Since June 2018, many clients have called concerned about how this new definition of nexus will affect their business. To prepare and adapt to the changing law, our team can perform a sales tax study to determine your potential exposure by state. In short, we evaluate your company financials in context with the most up to date nexus laws and regulations and identify which states will take the position you should be collecting and remitting tax. With each state having a different threshold, different effective dates, different procedures for registration, and different associated nexus rules, all of which are changing in the wake of the June 2018 case, it is vital a nexus study be performed with great care and expertise.
Once those states are identified, a nexus study can evaluate what your tax exposures are and how best to limit any potential past liabilities. When faced with 20 states that expect back taxes paid upon registration, the failure to properly execute a registration plan can have potentially devastating results.

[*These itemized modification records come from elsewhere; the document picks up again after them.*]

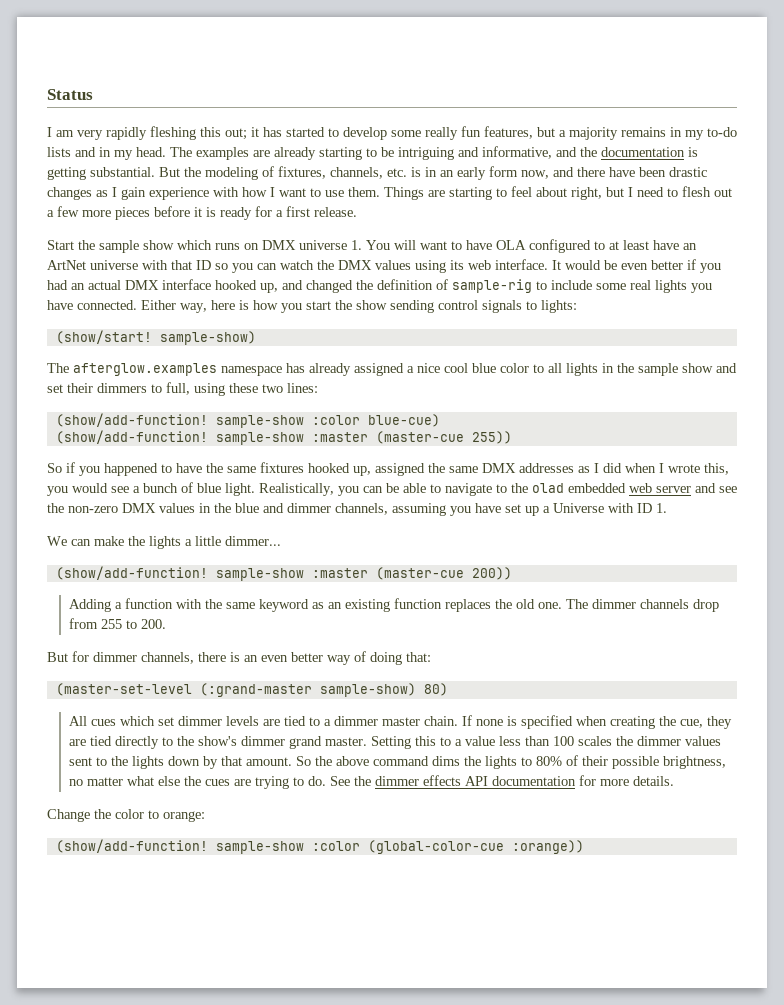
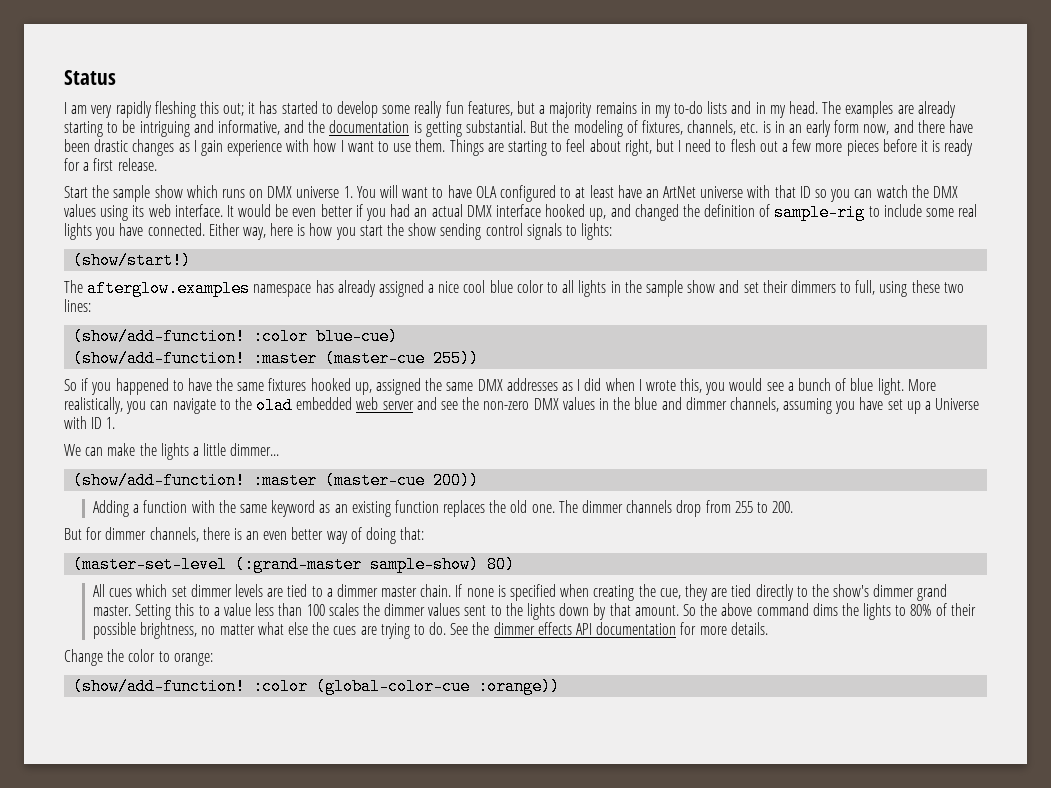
- (show/start! sample-show)
+ (show/start!)
- (show/add-function! sample-show :color blue-cue)
+ (show/add-function! :color blue-cue)
- (show/add-function! sample-show :master (master-cue 255))
+ (show/add-function! :master (master-cue 255))
- Realistically, you can be able to navigate to the olad embedded web server and see the non-zero DMX values in the blue and dimmer channels, assuming you have set up a Universe with ID 1.
+ More realistically, you can navigate to the olad embedded web server and see the non-zero DMX values in the blue and dimmer channels, assuming you have set up a Universe with ID 1.
- (show/add-function! sample-show :master (master-cue 200))
+ (show/add-function! :master (master-cue 200))
- (show/add-function! sample-show :color (global-color-cue :orange))
+ (show/add-function! :color (global-color-cue :orange))

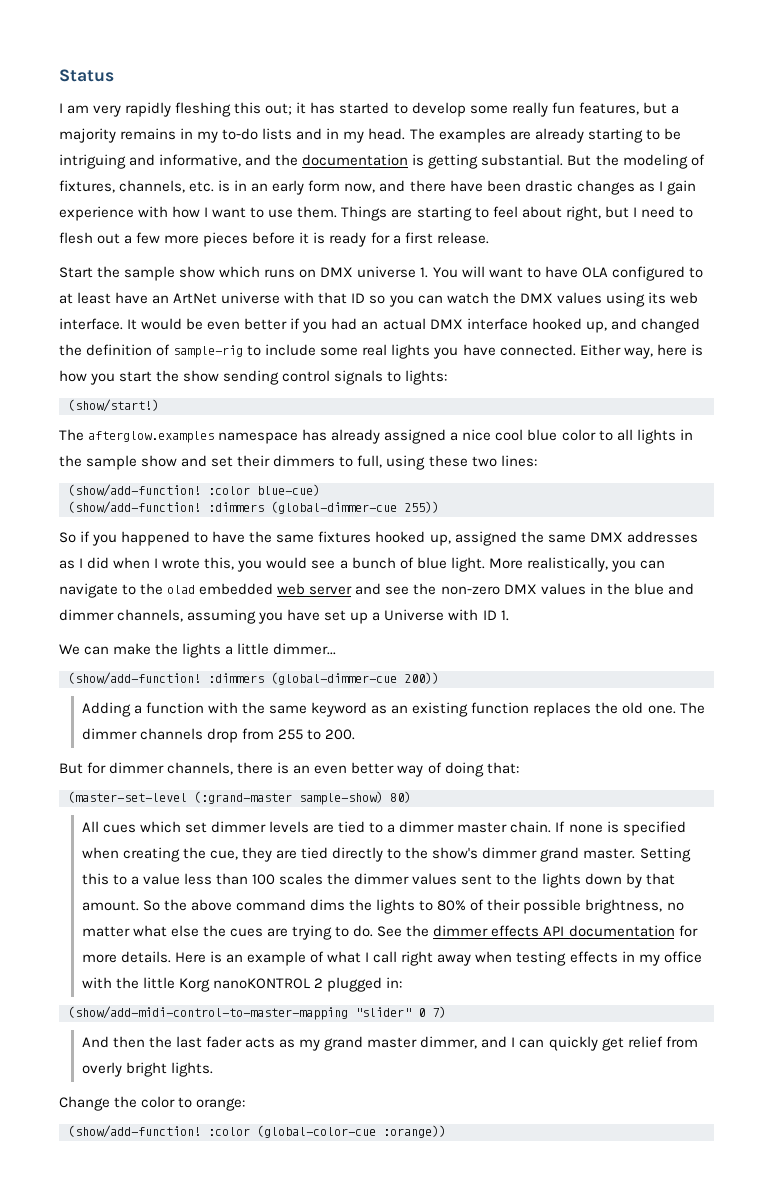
- (show/add-function! :master (master-cue 255))
+ (show/add-function! :dimmers (global-dimmer-cue 255))
- (show/add-function! :master (master-cue 200))
+ (show/add-function! :dimmers (global-dimmer-cue 200))
+ Here is an example of what I call right away when testing effects in my office with the little Korg nanoKONTROL 2 plugged in:
+ (show/add-midi-control-to-master-mapping "slider" 0 7)
+ And then the last fader acts as my grand master dimmer, and I can quickly get relief from overly bright lights.

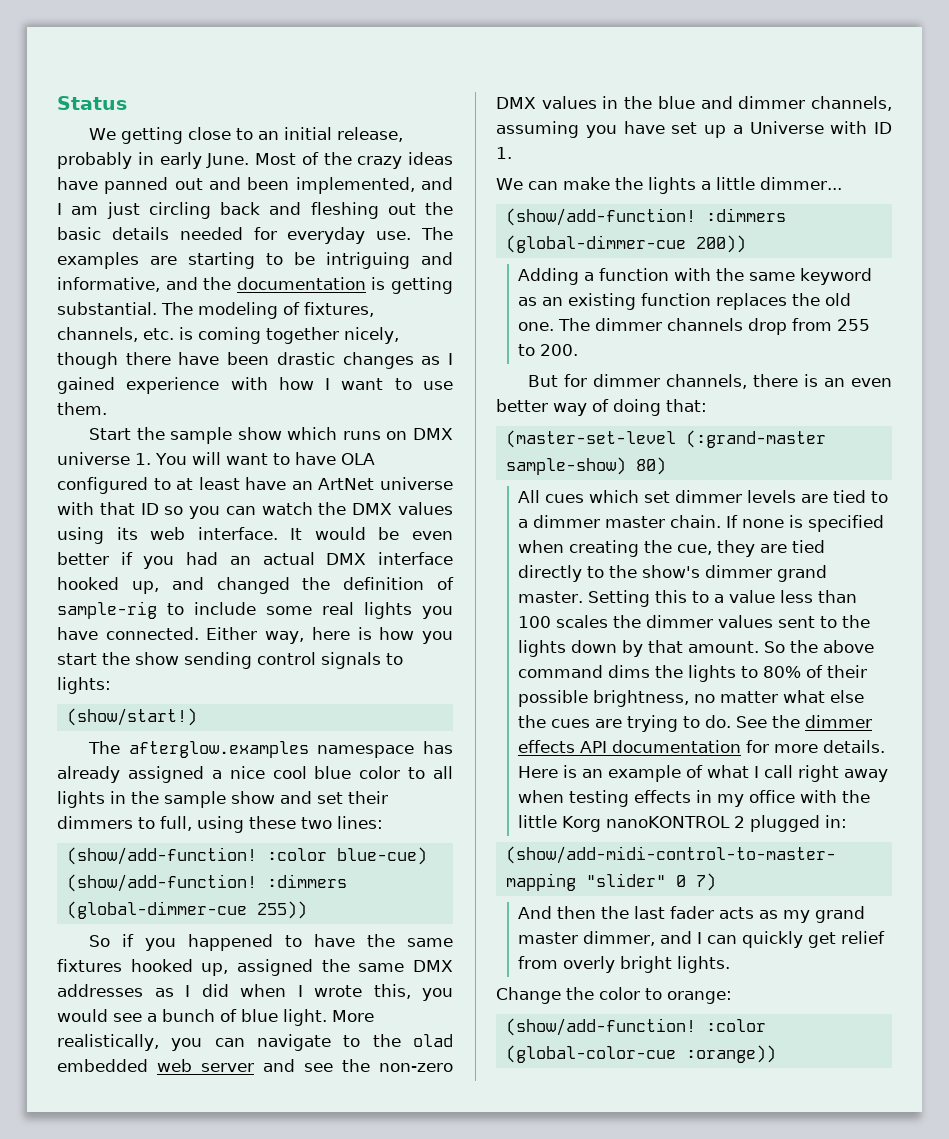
- I am very rapidly fleshing this out; it has started to develop some really fun features, but a majority remains in my to-do lists and in my head.
+ We getting close to an initial release, probably in early June. Most of the crazy ideas have panned out and been implemented, and I am just circling back and fleshing out the basic details needed for everyday use.
- The examples are already starting to be intriguing and informative, and the documentation is getting substantial.
+ The examples are starting to be intriguing and informative, and the documentation is getting substantial.
- But the modeling of fixtures, channels, etc. is in an early form now, and there have been drastic changes as I gain experience with how I want to use them. Things are starting to feel about right, but I need to flesh out a few more pieces before it is ready for a first release.
+ The modeling of fixtures, channels, etc. is coming together nicely, though there have been drastic changes as I gained experience with how I want to use them.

Even if you are only dealing with one state, certain states take aggressive positions on the effective date of their economic nexus thresholds, and there could be a serious liability to deal with upon registering in that state.
Once past liabilities are dealt with, a nexus study can give direction on how and when to implement changes going forward. Some states, such as Florida, still do not have an economic nexus threshold while others, like California, have thresholds that have been effective. It is likely only a matter of time until all states adopt some sort of threshold. Is your business ready for these anticipated changes? Once a threshold is announced, there is often only a short window for taxpayers to register and become compliant by the effective date. Many taxpayers simply don’t have the systems in place to adopt these changes in an efficient manner and may need guidance on how to best implement these changes.
If the definition of sales tax nexus was not clear to business owners prior to June 2018, it must be understood going forward. States have been waiting for more than a decade to impose their taxing authority on out-of-state businesses making sales into their states. Taxpayers should anticipate the aggressive enforcement of this new definition of nexus and the varying thresholds across the country. Nexus studies are available to determine where your business has nexus, what your exposure is for back taxes in those states, when and how to register, and what practices and procedures to implement in your business going forward to avoid future audit assessments. Those who are not proactive in adapting to the evolving nexus standards of each state may suffer the consequences when audits are initiated by states looking to recoup some of the revenue they’ve been losing out on all these years.